DA: What advice or encouragement do you have for those navigating grief and healing?
CL: I would tell them not to keep it to themselves. The worries and concerns may not be necessary, because others don't truly know how you're feeling. Just open up and talk about what's on your mind—the tough experiences or the bad days you're going through. When you do, people will be able to talk with you and help you work through it. Sometimes, your family might take you away for a few days or invite you to an event, and those things can really help you heal.

DA: For young people navigating love and relationships, are there any key lessons or philosophies you personally hold that have guided you?
CL: In my understanding, whether you're young or old, the key is to be yourself. Be sincere with the other person, share your past, and let them know your outlook on the future. If there are misunderstandings, especially among young people, it's important to talk things out rather than getting upset without expressing what's on your mind. So, I would say, be open, be straightforward, and resolve any differences.

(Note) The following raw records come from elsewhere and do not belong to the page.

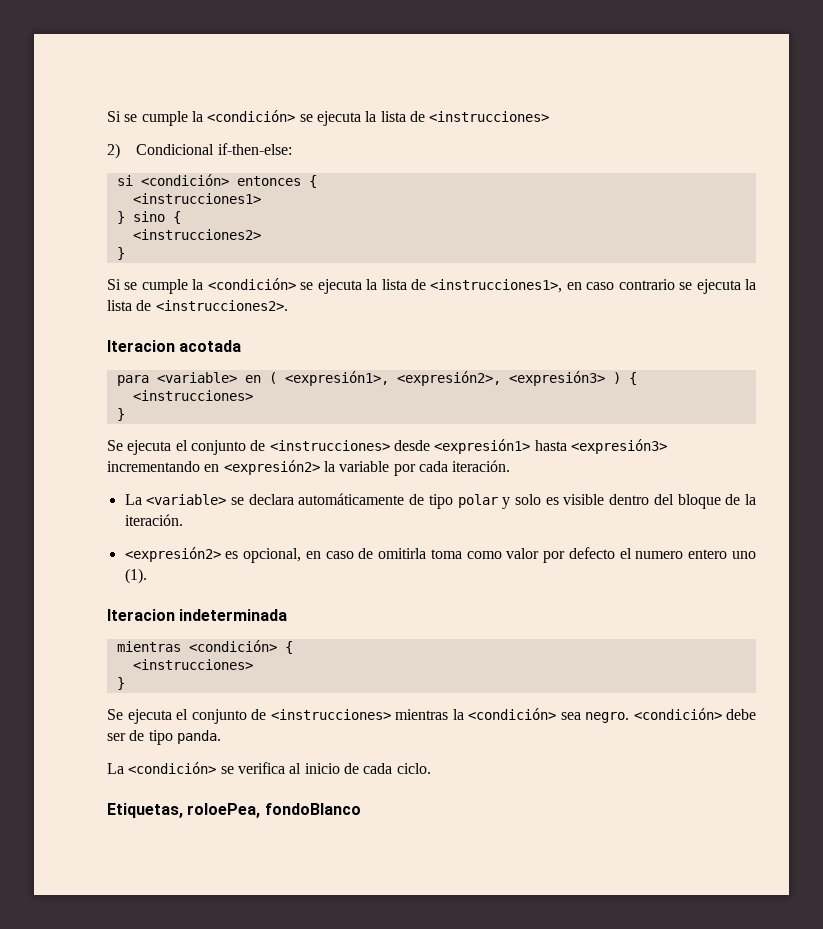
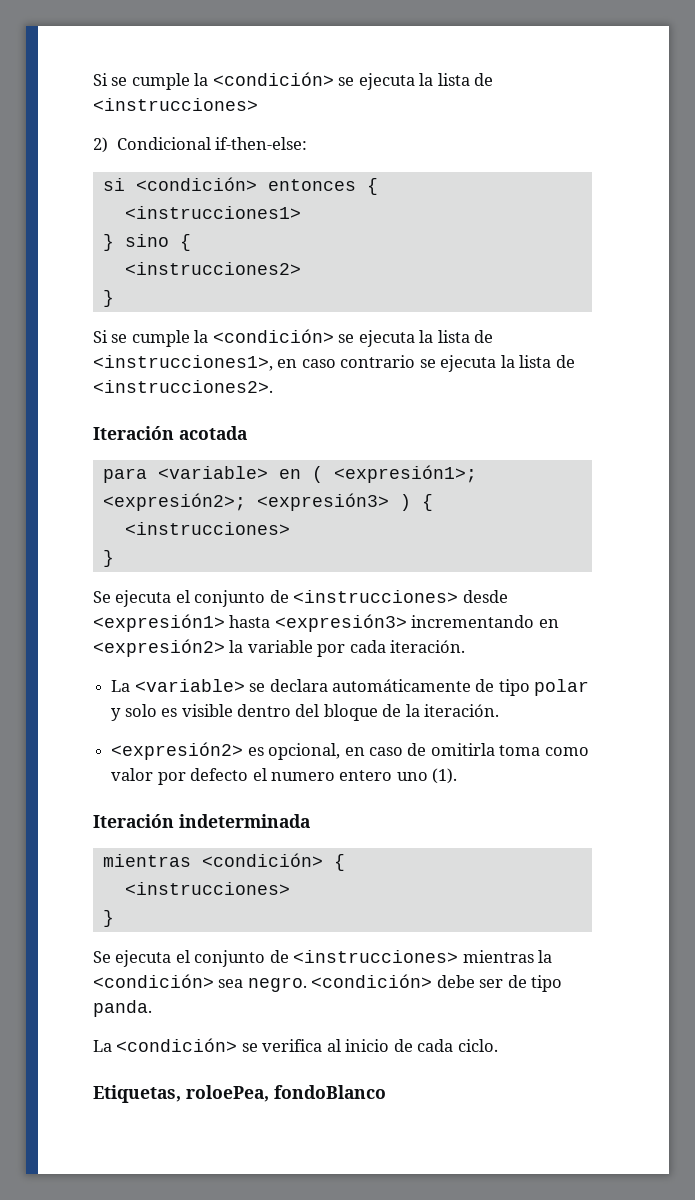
[107,340,175,352] Iteracion -> [93,426,174,440] Iteración
[284,371,501,386] <expresión1>, <expresión2>, -> [333,465,477,483] [102,493,246,511] <expresión1>; <expresión2>;
[107,609,175,621] Iteracion -> [93,814,174,828] Iteración

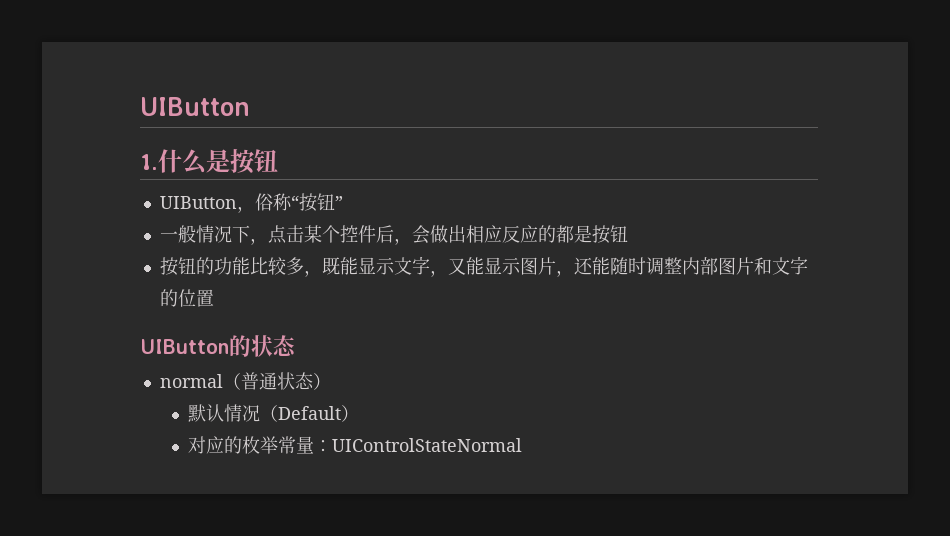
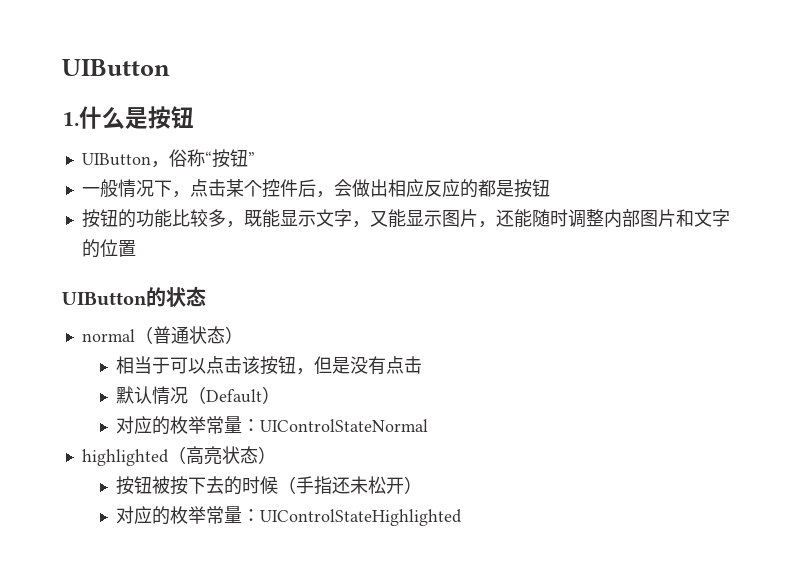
(331, 381) none -> [115,356,422,375] // 相当于可以点击该按钮，但是没有点击
(523, 445) none -> [81,446,276,466] [115,476,422,495] [115,506,462,526] // highlighted（高亮状态） // 按钮被按下去的时候（手指还未松开） // 对应的枚举常量：UIControlStateHighlighted

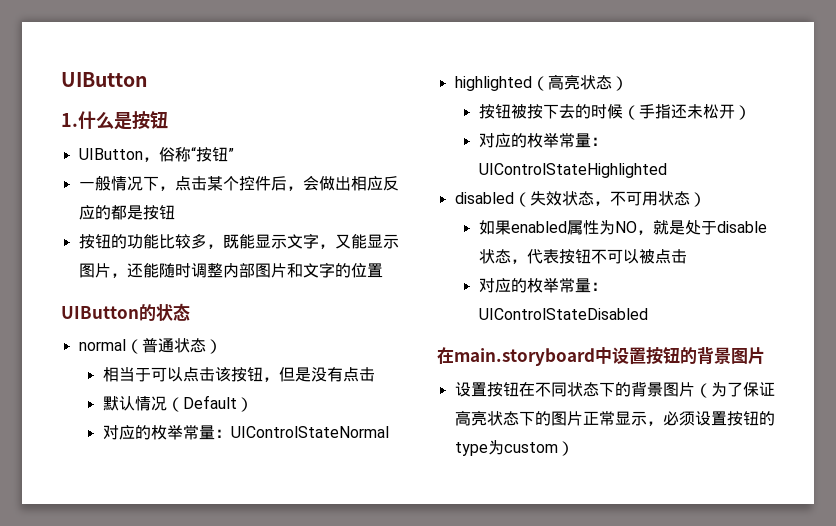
(462, 517) none -> [454,191,706,207] [478,220,767,235] [478,249,687,264] [478,278,607,293] [478,308,648,320] [437,347,765,366] [454,382,775,398] [454,410,775,426] [454,440,574,456] // disabled（失效状态，不可用状态） // 如果enabled属性为NO，就是处于disable状态，代表按钮不可以被点击 // 对应的枚举常量：UIControlStateDisabled // 在main.storyboard中设置按钮的背景图片 // 设置按钮在不同状态下的背景图片（为了保证高亮状态下的图片正常显示，必须设置按钮的type为custom）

If, for whatever reason, the journey you're on, whether you're young or senior like us, doesn't lead to a happy ending, that's fine. Just change direction and move on to another path. Eventually, you'll find happiness. For me, I came home empty-handed, though I made a lot of great friends. But in terms of the journey, I paused at the final rose ceremony, which was emotional and not easy to accept. Yet, I had to face reality and move on. I don't know if you saw my exit interviews, but I just shared my feelings. Still, I felt stronger after the experience, and I believe I’ll be able to handle whatever comes next in my future.

DA: You quickly became a fan favorite. Would you consider becoming the next Golden Bachelor if you were asked?
CL: At this moment, I’d still say it's a little early to predict what I should do if the opportunity knocks on my door. I might need some more time to think it over.

Published on November 13, 2024

Words by Daniel Anderson

Daniel Anderson is a disabled Chinese American adoptee based in Seattle. His freelance writing specialties include K-pop, entertainment, and food. He believes that any restaurant can be a buffet, and the key to success is to take a nap each day. Follow his adventures on Instagram @danzstan.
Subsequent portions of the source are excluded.